_Assigned task_: Leave out the pictures, and reproduce exactly the lines from the line containing "in your Services/Environments." through the final line of the entries.

━━━━━━━━━━

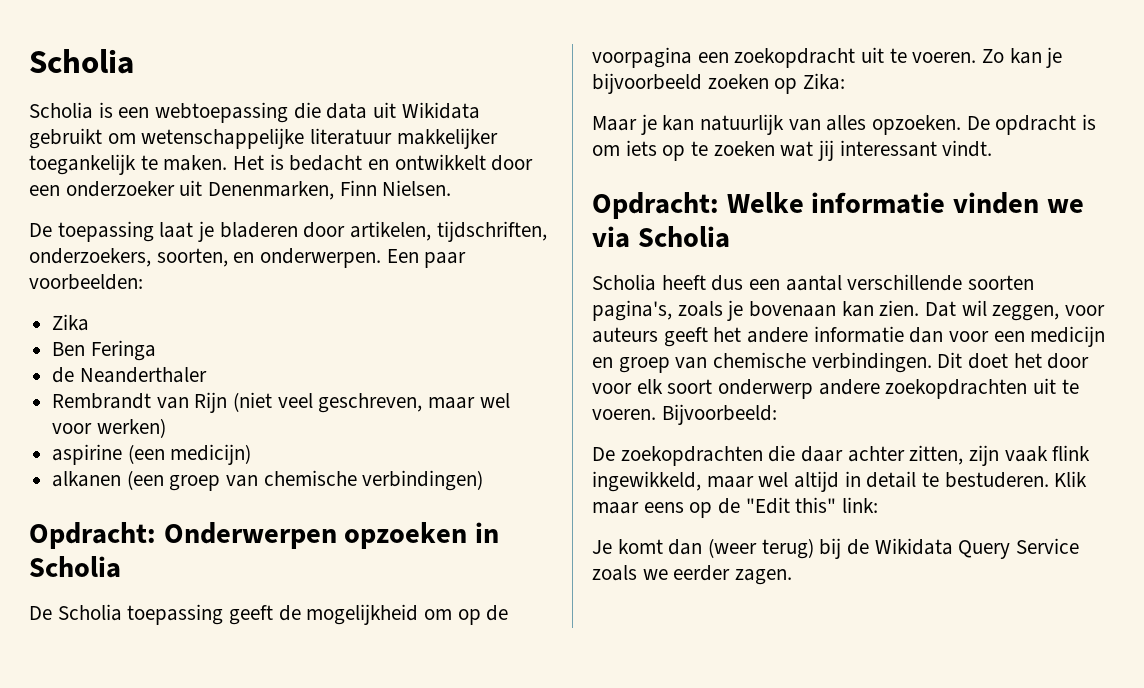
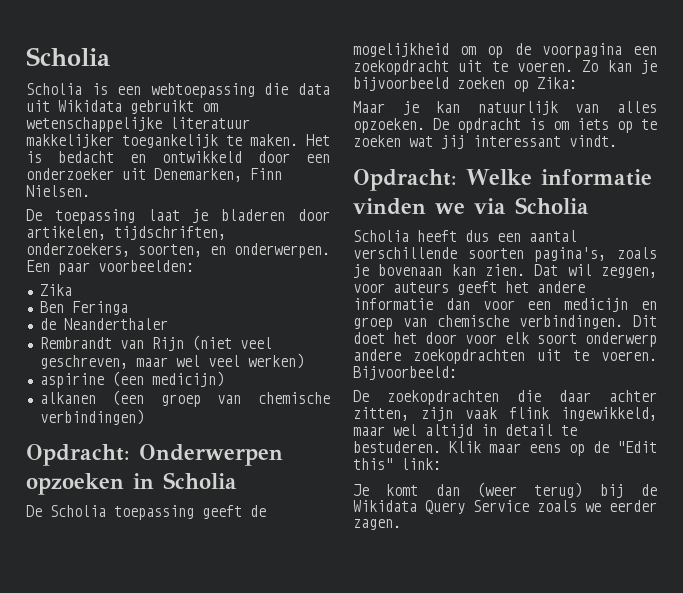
- Het is bedacht en ontwikkelt door een onderzoeker uit Denenmarken, Finn Nielsen.
+ Het is bedacht en ontwikkeld door een onderzoeker uit Denemarken, Finn Nielsen.
- Rembrandt van Rijn (niet veel geschreven, maar wel voor werken)
+ Rembrandt van Rijn (niet veel geschreven, maar wel veel werken)

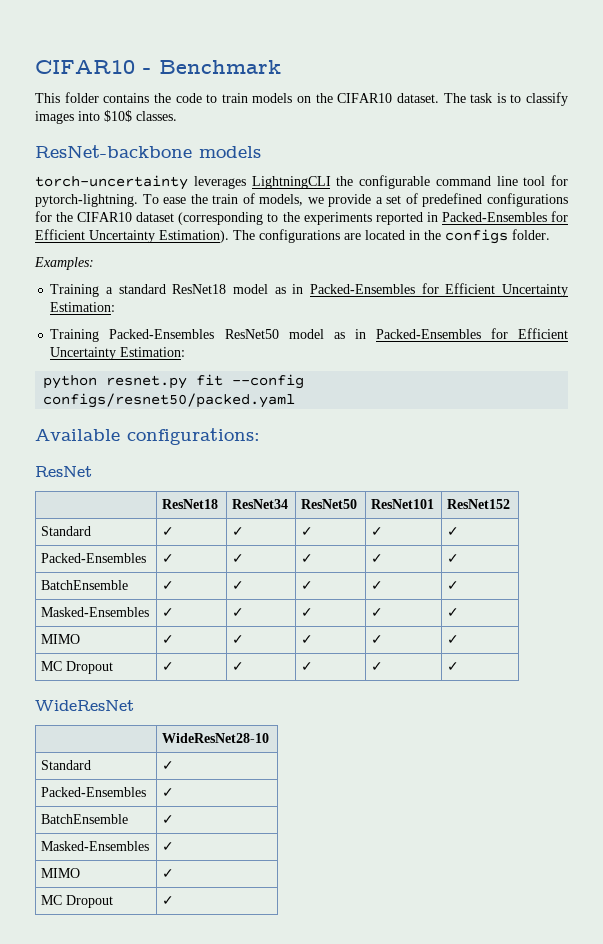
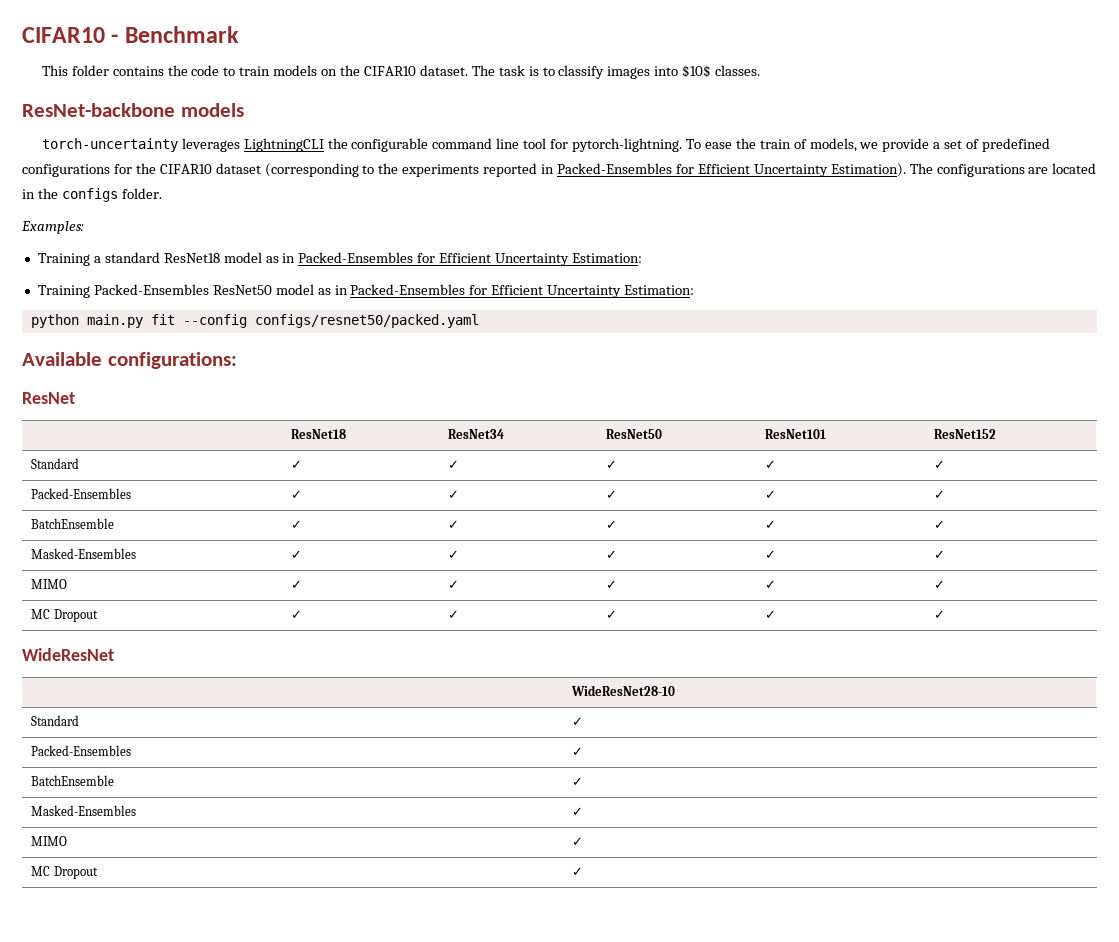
- python resnet.py fit --config configs/resnet50/packed.yaml
+ python main.py fit --config configs/resnet50/packed.yaml

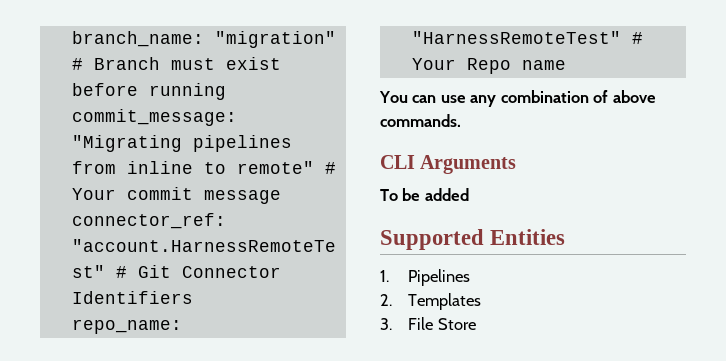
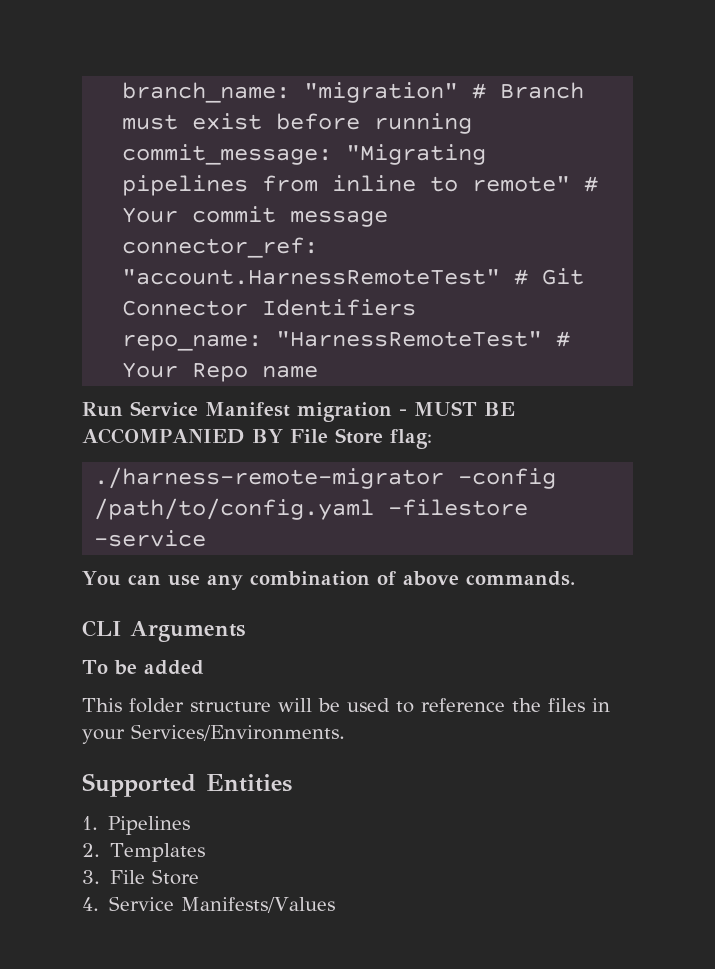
+ Run Service Manifest migration - MUST BE ACCOMPANIED BY File Store flag:
+ ./harness-remote-migrator -config /path/to/config.yaml -filestore -service
+ This folder structure will be used to reference the files in your Services/Environments.
+ 4. Service Manifests/Values

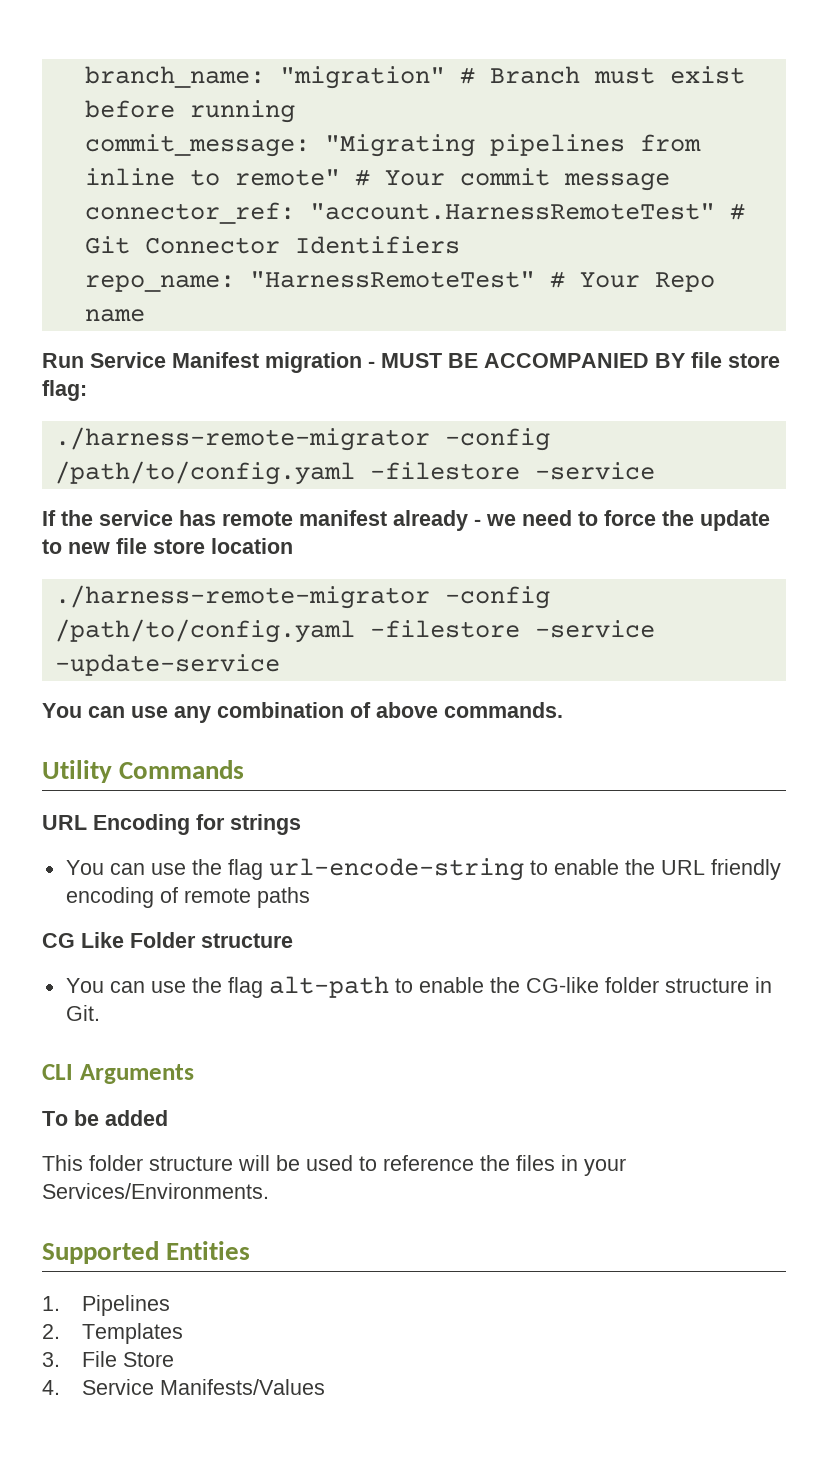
- Run Service Manifest migration - MUST BE ACCOMPANIED BY File Store flag:
+ Run Service Manifest migration - MUST BE ACCOMPANIED BY file store flag:
+ If the service has remote manifest already - we need to force the update to new file store location
+ ./harness-remote-migrator -config /path/to/config.yaml -filestore -service -update-service
+ Utility Commands
+ URL Encoding for strings
+ You can use the flag url-encode-string to enable the URL friendly encoding of remote paths
+ CG Like Folder structure
+ You can use the flag alt-path to enable the CG-like folder structure in Git.

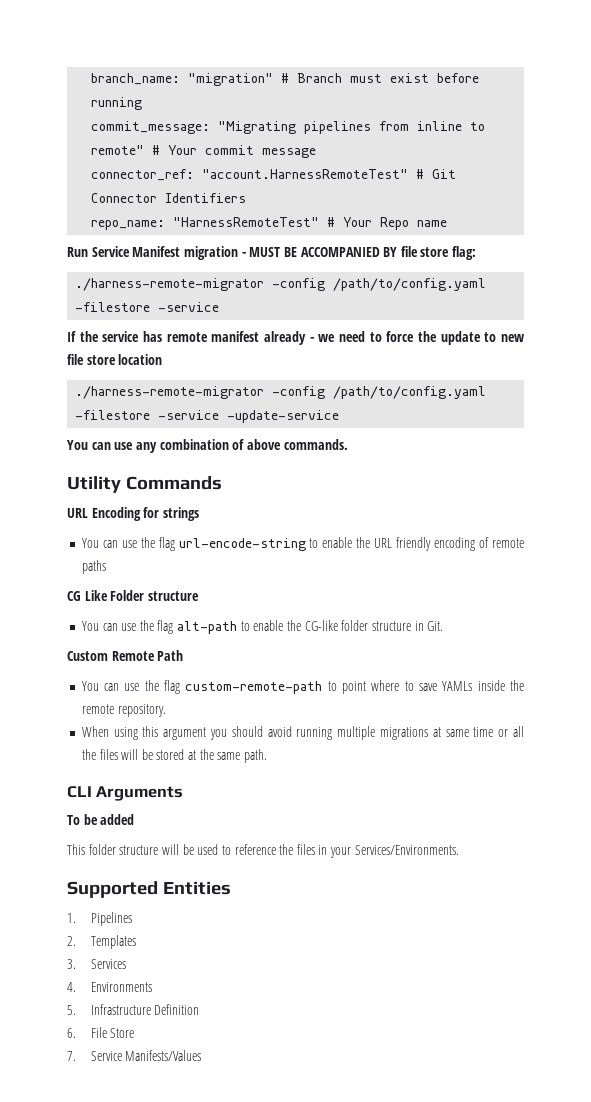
+ Custom Remote Path
+ You can use the flag custom-remote-path to point where to save YAMLs inside the remote repository.
+ When using this argument you should avoid running multiple migrations at same time or all the files will be stored at the same path.
- 3. File Store
+ 3. Services
+ 4. Environments
+ 5. Infrastructure Definition
+ 6. File Store
- 4. Service Manifests/Values
+ 7. Service Manifests/Values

━━━━━━━━━━

_Answer for this exercise_:
+ This folder structure will be used to reference the files in your Services/Environments.
+ 4. Service Manifests/Values

- Run Service Manifest migration - MUST BE ACCOMPANIED BY File Store flag:
+ Run Service Manifest migration - MUST BE ACCOMPANIED BY file store flag:
+ If the service has remote manifest already - we need to force the update to new file store location
+ ./harness-remote-migrator -config /path/to/config.yaml -filestore -service -update-service
+ Utility Commands
+ URL Encoding for strings
+ You can use the flag url-encode-string to enable the URL friendly encoding of remote paths
+ CG Like Folder structure
+ You can use the flag alt-path to enable the CG-like folder structure in Git.

+ Custom Remote Path
+ You can use the flag custom-remote-path to point where to save YAMLs inside the remote repository.
+ When using this argument you should avoid running multiple migrations at same time or all the files will be stored at the same path.
- 3. File Store
+ 3. Services
+ 4. Environments
+ 5. Infrastructure Definition
+ 6. File Store
- 4. Service Manifests/Values
+ 7. Service Manifests/Values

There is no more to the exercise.